Last Man Standing Competition, Round One. Gryffindor prompt: Write about the deaths of Fabian and Gideon Prewett using T.S. Eliot's The Hollow Men as inspiration.

Pick a Card Challenge. King of Clubs: Write about blind faith.


Disclaimer: The centralized words in italics are from 'The Hollow Men' and they belong to T.S. Eliot.


We are the hollow men

Gideon wondered when he had stopped feeling. When did killing become so easy? His parents had gifted him with a wand, but all that fell from it were curses. Did Hogwarts train them to be soldiers without an army or cause to fight for? Was Voldemort just the filled-in villain of a cardboard cut-out that was eternally in use?

We are the stuffed men

Sometimes, Fabian felt like he was just playing a part, fulfilling a caricature. He had joined this war with the hopes of doing something worthwhile, of saving lives, but all he had done was take them. Again and again, he cut through life threads like the Reaper himself, his dreams filling up with the rows of blank tombstones he had created.

Our dried voices, when
We whisper together
Are quiet and meaningless

How many times had the two brothers spoken of this matter? To themselves and to others, before Order meetings and after them, during battles and at funerals held after them. Always, they spoke of the emptiness of life and death; had looked at the leaders of both sides and wondered at the similarities; had despaired at the endless toil of the war; had scoffed at the ideals of "Greater Good", "Bloody Purity" and "Love".
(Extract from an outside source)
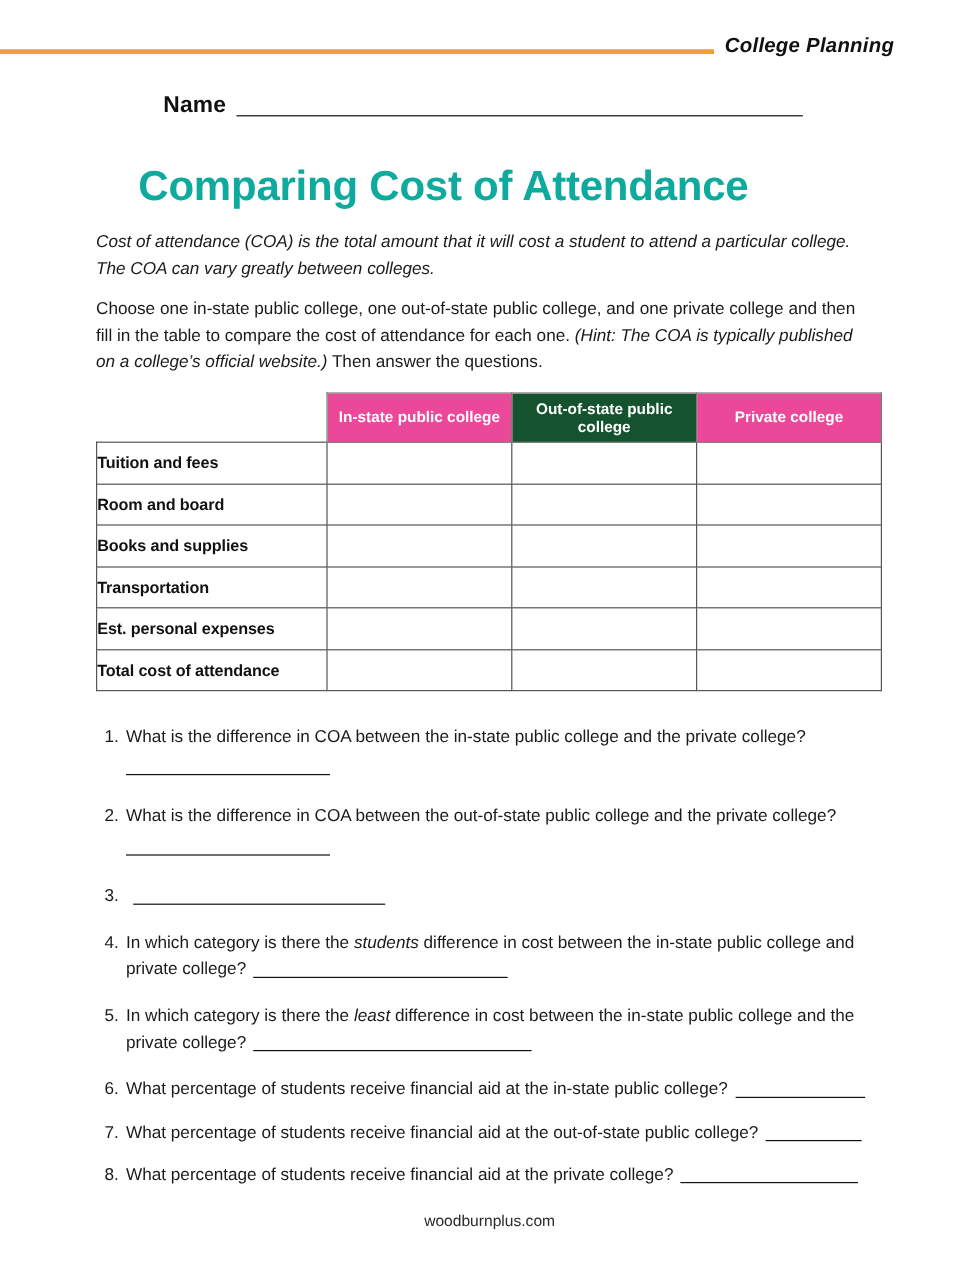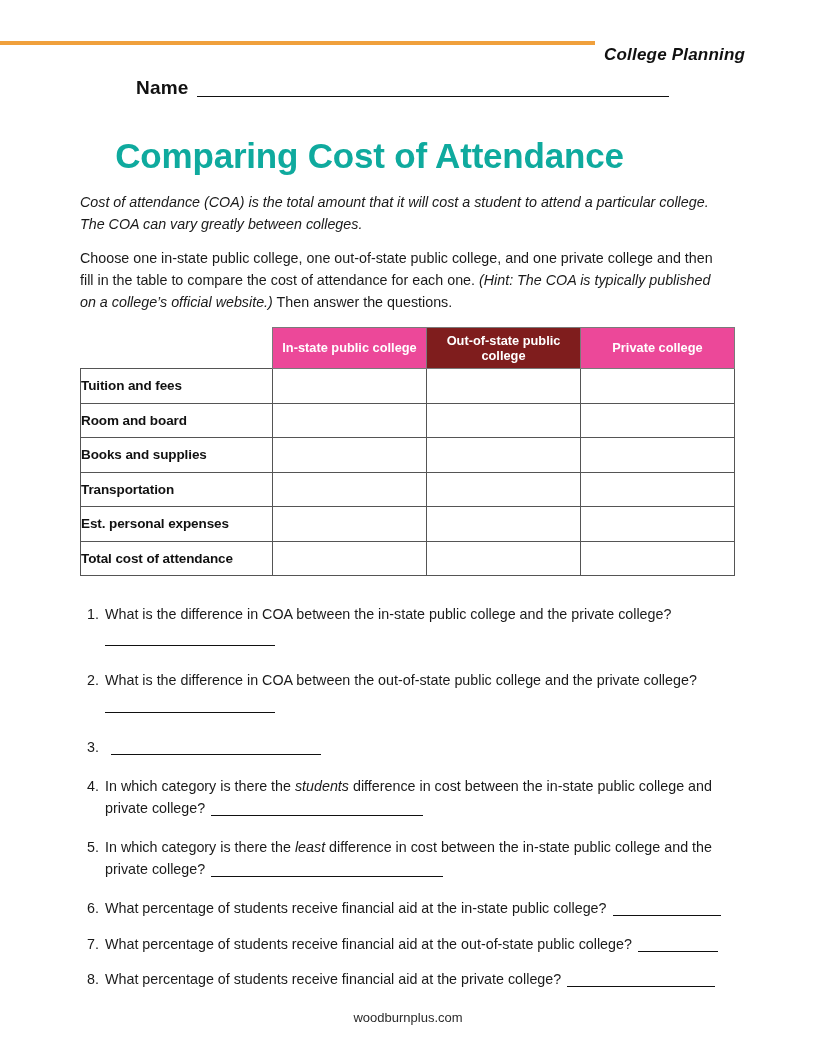"College Planning" .header-title { top: 17px -> 0 }
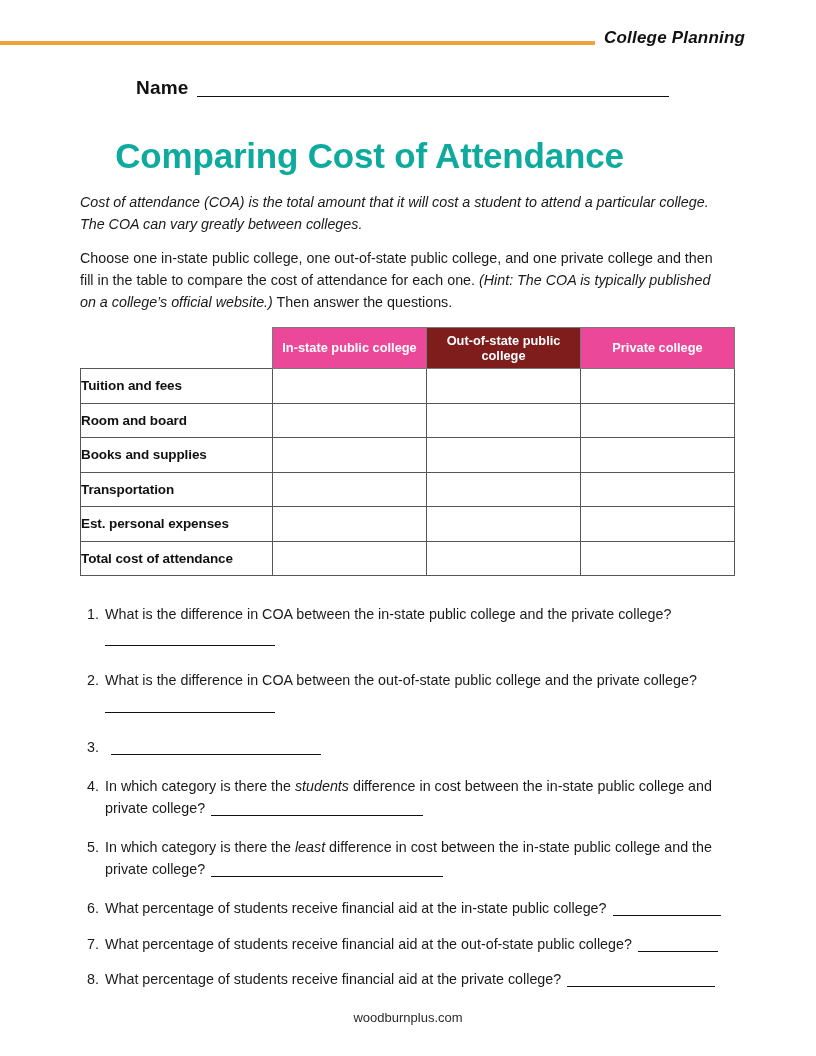"Out-of-state public college" .hdr-teal { background: #7f1d1d -> #14532d }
Then Dumbledore would sweep in and give them an inspiring speech. For a few moments, all their doubts would disappear and they could breathe again. Life, happiness, love… all such things seemed possible again.

Then they would fight and a body would fall and again they would talk. But their words brought no change, made even less of a difference than their wands.

Shape without form, shade without colour,
Paralysed force, gesture without motion;

They were merely existing now, and had been at it for so long that they forgot what it was like to laugh meaningfully. They saw it in Molly's eyes, in her despair at their fading vivacity, in her forced cheer and sudden mothering outbursts whenever they visited. Her eyes accused them of leaving her behind, of being aliens in her siblings' bodies but they could not help it.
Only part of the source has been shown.